2015年の沖縄県内の刑法犯認知件数が5月末時点で3901件(前年同期3710件)となり、12年連続減少となり復帰後最少だった昨年を上回るペースで推移している。県警は、自転車やオートバイ盗の増加が件数全体を押し上げていると危機感を強め、モノレール駅周辺や集合住宅の駐輪場を中心にパトロール強化へ乗り出している。

自転車・オートバイ盗認知件数と刑法犯に占める割合

 6月9日は語呂合わせで「ロックの日」。
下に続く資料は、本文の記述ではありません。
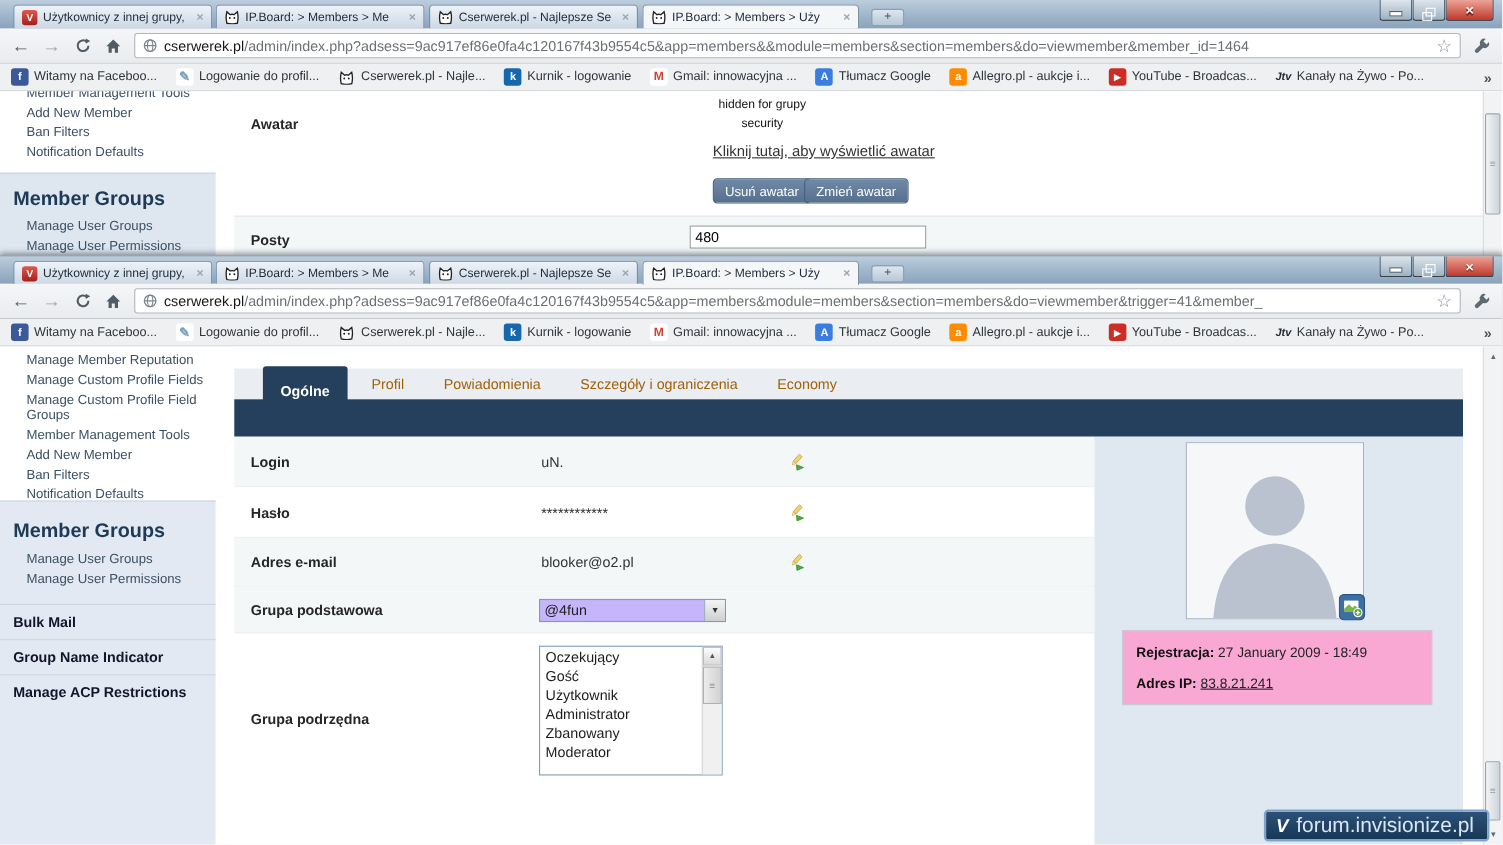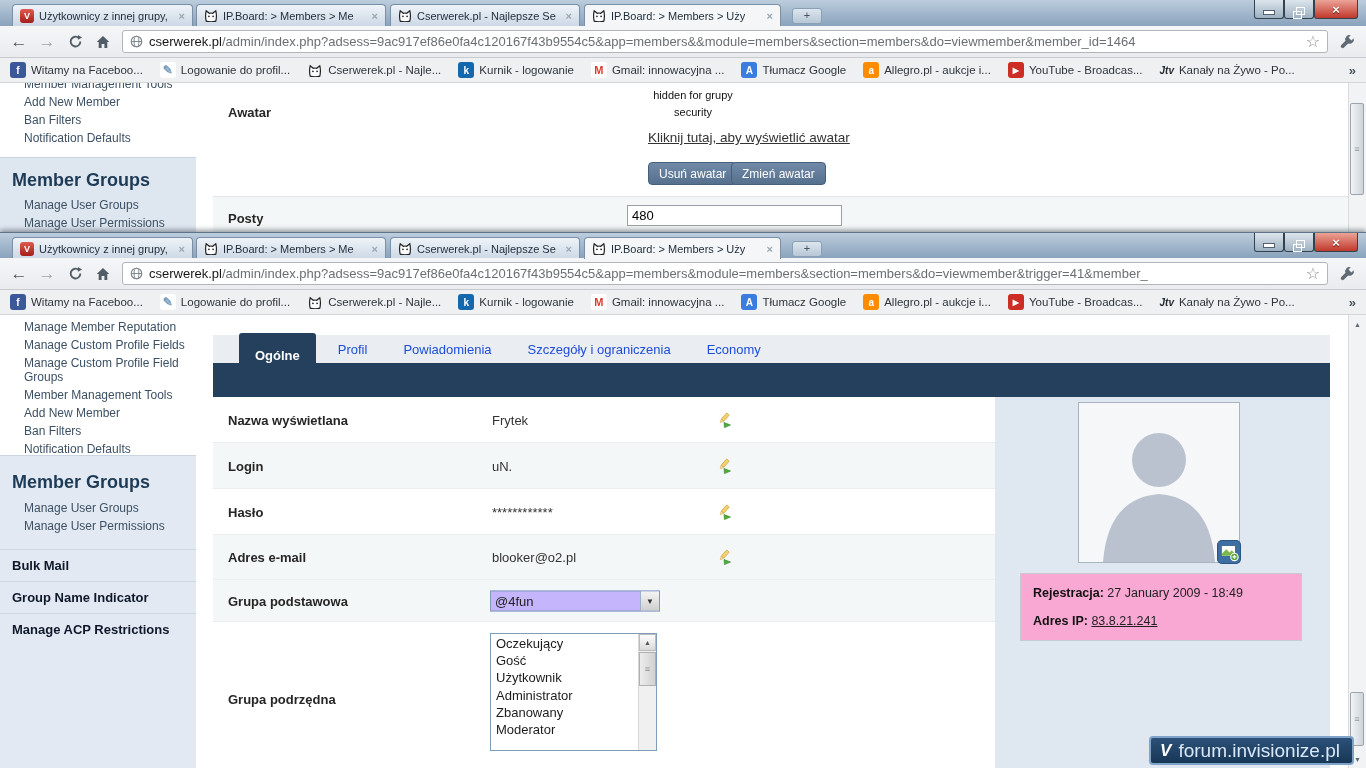--- a/index.html
+++ b/index.html
@@ -82,7 +82,7 @@
   .content2{position:absolute;left:213px;width:1135px;top:0;bottom:0;background:#fff}
   .ctabs{position:absolute;left:0;top:20px;width:1117px;height:28px;background:#eaedf1;
          display:flex;align-items:stretch;padding-left:26px;box-sizing:border-box}
-  .ctab{display:flex;align-items:center;padding:0 14px;margin-right:8px;font-size:13px;color:#1d4ed8;cursor:pointer}
+  .ctab{display:flex;align-items:center;padding:0 14px;margin-right:8px;font-size:13px;color:#a16207;cursor:pointer}
   .ctab.active{margin-top:-2px;height:44px;z-index:5;background:#24405c;color:#fff;font-weight:bold;
                border-radius:3px 3px 0 0;align-self:flex-start;padding:0 16px}
   .navybar{position:absolute;left:0;top:48px;width:1117px;height:34px;background:#24405c}

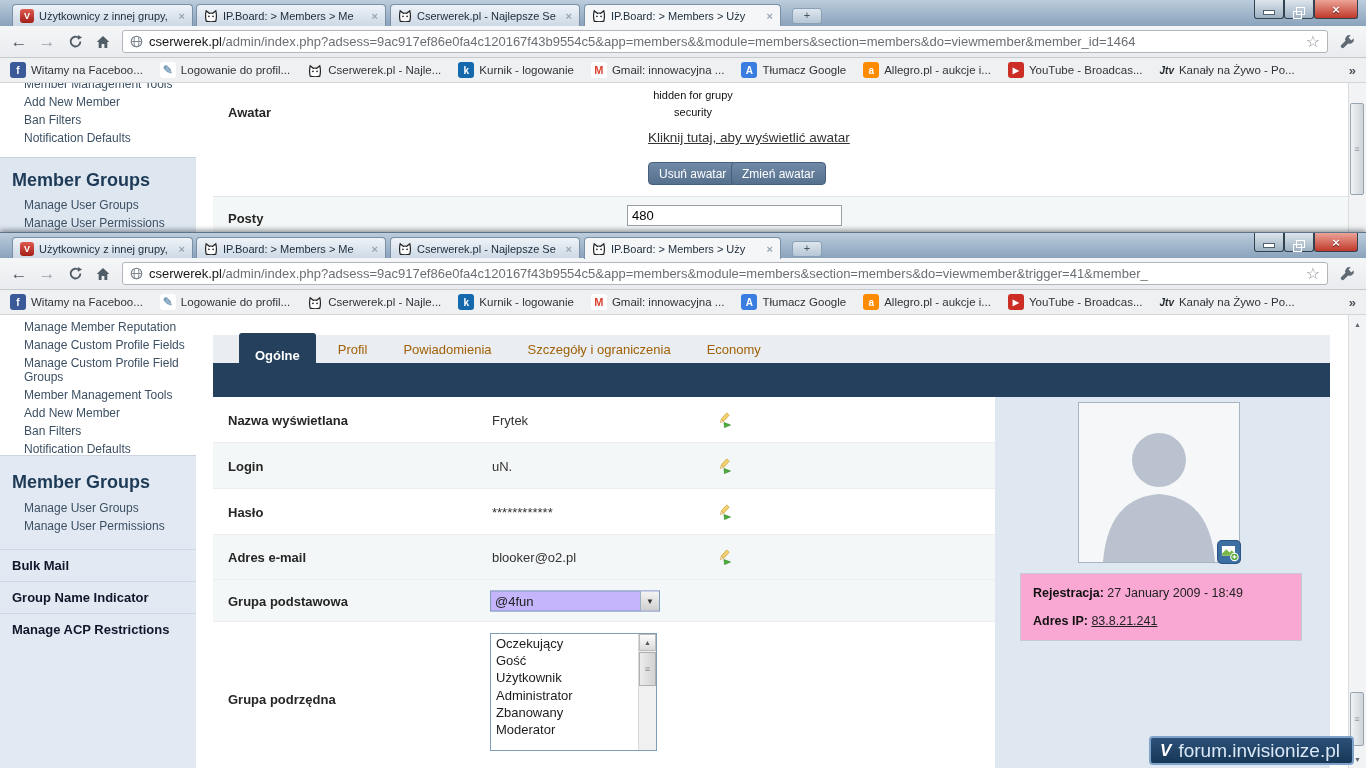--- a/index.html
+++ b/index.html
@@ -450,17 +450,6 @@
       </div>
       <div class="navybar"></div>
       <div class="rows">
-        <div class="frow" style="height:46px">
-          <span class="flabel">Nazwa wyświetlana</span>
-          <span class="fval">Frytek</span>
-          <span class="edit"><svg width="16" height="16" viewBox="0 0 16 16">
-                <g transform="rotate(42 8 6)">
-                  <rect x="6.6" y="0.4" width="3.4" height="8.2" rx="0.6" fill="#f5d06e" stroke="#caa23c" stroke-width="0.7"></rect>
-                  <polygon points="6.6,8.8 10,8.8 8.3,12" fill="#f3e3c3" stroke="#caa23c" stroke-width="0.5"></polygon>
-                </g>
-                <polygon points="8,10.5 14.5,13 8.5,15.6" fill="#4caf3a" stroke="#2e7d22" stroke-width="0.6"></polygon>
-              </svg></span>
-        </div>
         <div class="frow alt" style="height:46px">
           <span class="flabel">Login</span>
           <span class="fval">uN.</span>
県内各地でバイク、自転車への「ツー(二重)ロック」を呼び掛ける広報啓発イベントが催された。

 那覇市内では、那覇署員がモノレール駅付近の駐輪場をチェック。備え付けの鍵(馬蹄(ばてい)錠)のほか、配管パイプなどの固定物にワイヤロックがかけられている自転車が多くみられる一方、馬蹄錠だけのものもあった。署員の1人は、素手で簡単に馬蹄錠を外せる手口を示した上で、「ロックを外すのに時間がかかればそれだけで盗難防止になる」と厳重な施錠の必要性を強調した。

 県警生活安全企画課によると、県内の自転車の盗難被害は595件、オートバイが398件(5月末時点)。この二つで刑法犯全体の4分の1を占める。安全なまちづくり推進室の垣花聡室長は「施錠を見直せば被害を防げ、結果的に刑法犯全体の増加の歯止めになる」と指摘した。